Can't stand The Wolfman remake!!!  Grrr... I'd rather watch The Mummy remake than The Wolfman remake again

werewolfwoman

in an era of twilight waxed chested werewolves and Hostile, torture porn movies make big box office hits, the Wolfman had a hard time finding a happy audience. I think the new werewolf fan, who is into twilight hated the feral, monstrous wolfman and had issues with the graphic violence and gore. In contrast the fans of the very popular torture porn flicks, seemed to feel there wasn't enough gore and violence. The wolfman seemed to have a cult following but had  a hard time connecting with today's audiences.  Lets face it folks the modern Werewolf has been tamed and it seems like people didn't know how to handle the return of the werewolf as a tragic monster rather than a brooding love sick romantic figure.

I for one loved the movie, i am a fan of the original and was originally very cautiously optimistic about the remake.  I found the film refreshing in an era of  the tamed loved sick (neutered werewolf) a brutal monster flick returned the wolfman to a place of dark bestial horror. I think the wolfman is a cult film but failed the expectations of the studio, which hoped for a box office smash.  Monster movie have always been looked down upon by critics at large and if we look at the wolfman for a niche audience i think it could be appreciated.  A great example is American Werewolf In London, which had initially be panned by critics due to the introduction of humor into horror. The movie now is appreciated by many and considered a cult classic.  I hope that the wolfman will one day be considered the same and i think a loyal cult following is better than being part of a passing trend. I know the twilight fans say they love werewolves but will they still love the franchise in 10 years? I would take a small but loyal cult following any day.

i was happy to see  the return of the classic Gothic horror story and a werewolf with some serious bite.
When i saw it in theaters, I was so happy with it. I know the film struggled with rewrites, delays and budget cuts but i felt the final product was still well done.  The makeup was solid, the set design and cinematography was fantastic.
what can i say i like my werewolves tragic, with practical makeup effects and as what they originally depicted as monsters
even a woman who is pure of heart....well you know the rest..
http://www.auntydonut.etsy.com

Scatter

Quote from: werewolfwoman on February 12, 2012, 03:51:11 PM
in an era of twilight waxed chested werewolves and Hostile, torture porn movies make big box office hits, the Wolfman had a hard time finding a happy audience. I think the new werewolf fan, who is into twilight hated the feral, monstrous wolfman and had issues with the graphic violence and gore. In contrast the fans of the very popular torture porn flicks, seemed to feel there wasn't enough gore and violence.
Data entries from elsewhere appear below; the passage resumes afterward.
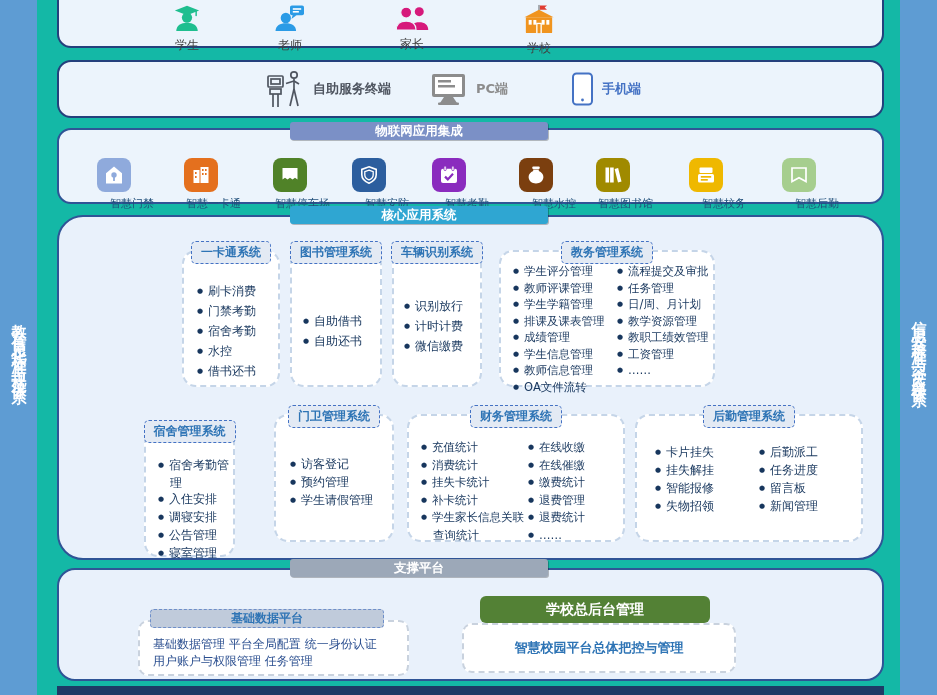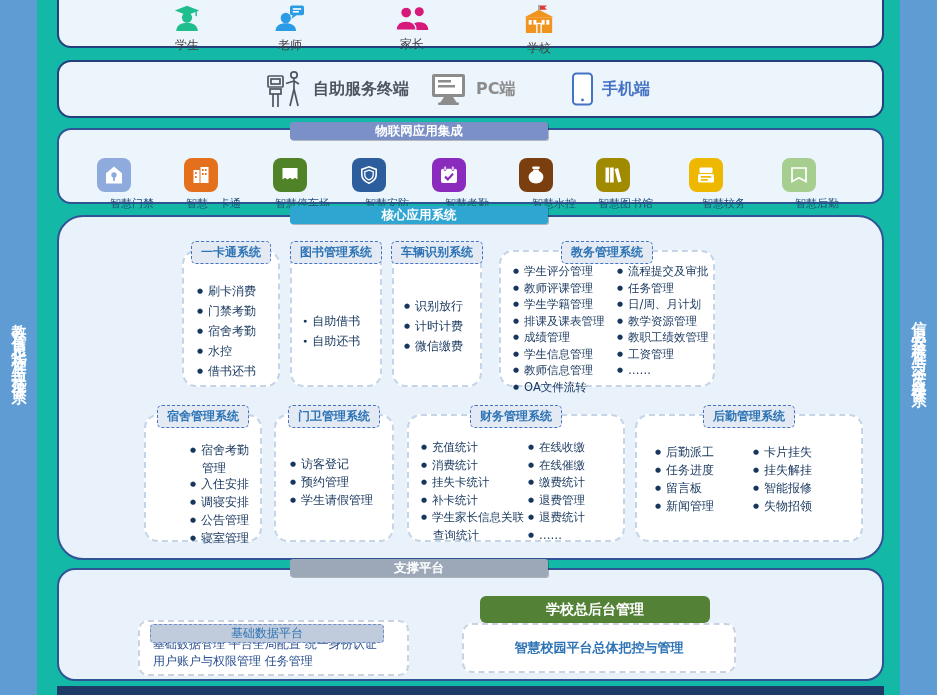"自助服务终端" .term { font-size: 16px -> 13px }
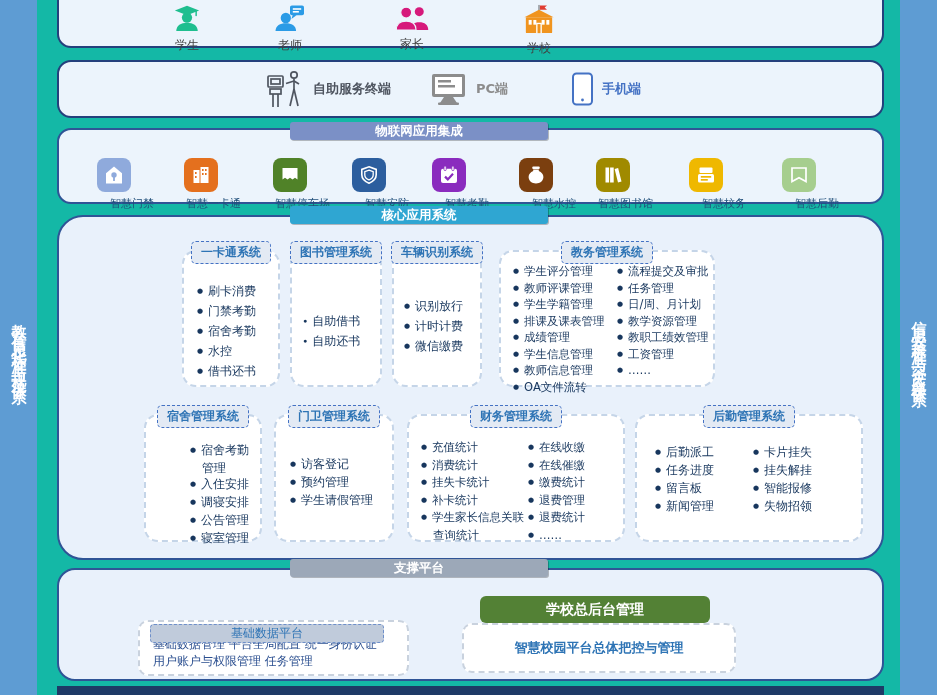"自助借书" .pad-s2 { font-family: Liberation Serif, serif -> none }
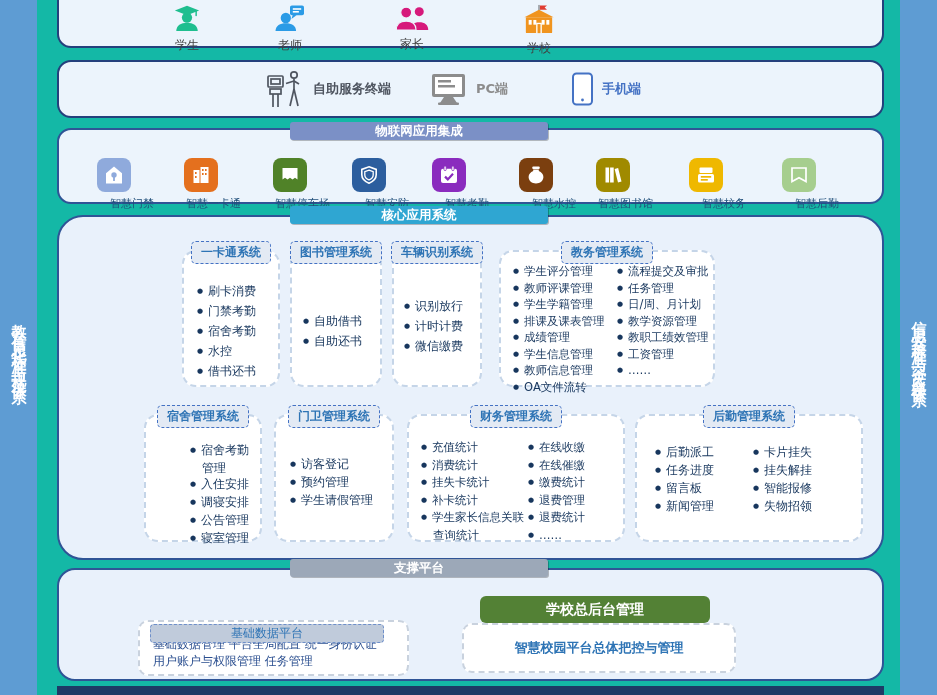"宿舍管理系统" .s5 { padding-left: 32px -> none; top: 197px -> 212px; width: 118px -> 91px }
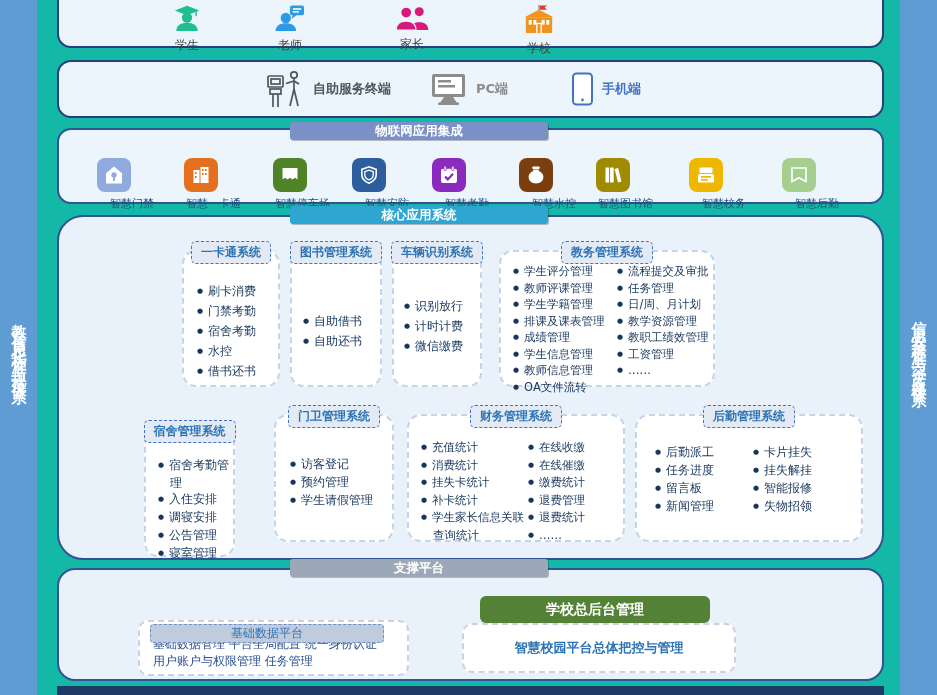"后勤派工" div.list { order: before "卡片挂失" -> after "卡片挂失" }
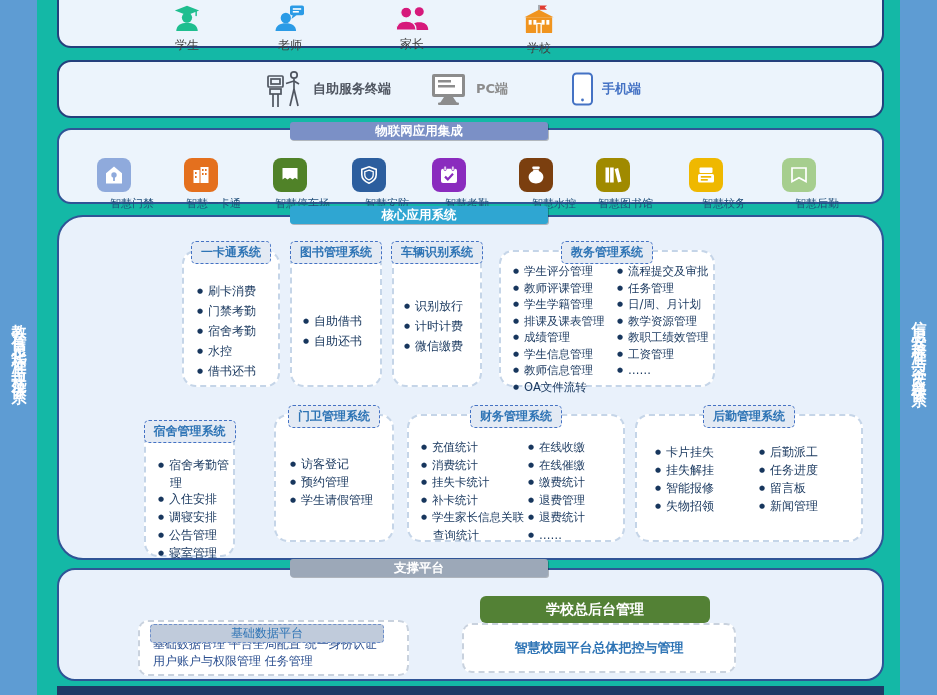"基础数据平台" .basic-pill { font-weight: normal -> bold; margin-top: 15px -> none }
The wolfman seemed to have a cult following but had  a hard time connecting with today's audiences.  Lets face it folks the modern Werewolf has been tamed and it seems like people didn't know how to handle the return of the werewolf as a tragic monster rather than a brooding love sick romantic figure.

I for one loved the movie, i am a fan of the original and was originally very cautiously optimistic about the remake.  I found the film refreshing in an era of  the tamed loved sick (neutered werewolf) a brutal monster flick returned the wolfman to a place of dark bestial horror. I think the wolfman is a cult film but failed the expectations of the studio, which hoped for a box office smash.  Monster movie have always been looked down upon by critics at large and if we look at the wolfman for a niche audience i think it could be appreciated.  A great example is American Werewolf In London, which had initially be panned by critics due to the introduction of humor into horror. The movie now is appreciated by many and considered a cult classic.  I hope that the wolfman will one day be considered the same and i think a loyal cult following is better than being part of a passing trend. I know the twilight fans say they love werewolves but will they still love the franchise in 10 years? I would take a small but loyal cult following any day.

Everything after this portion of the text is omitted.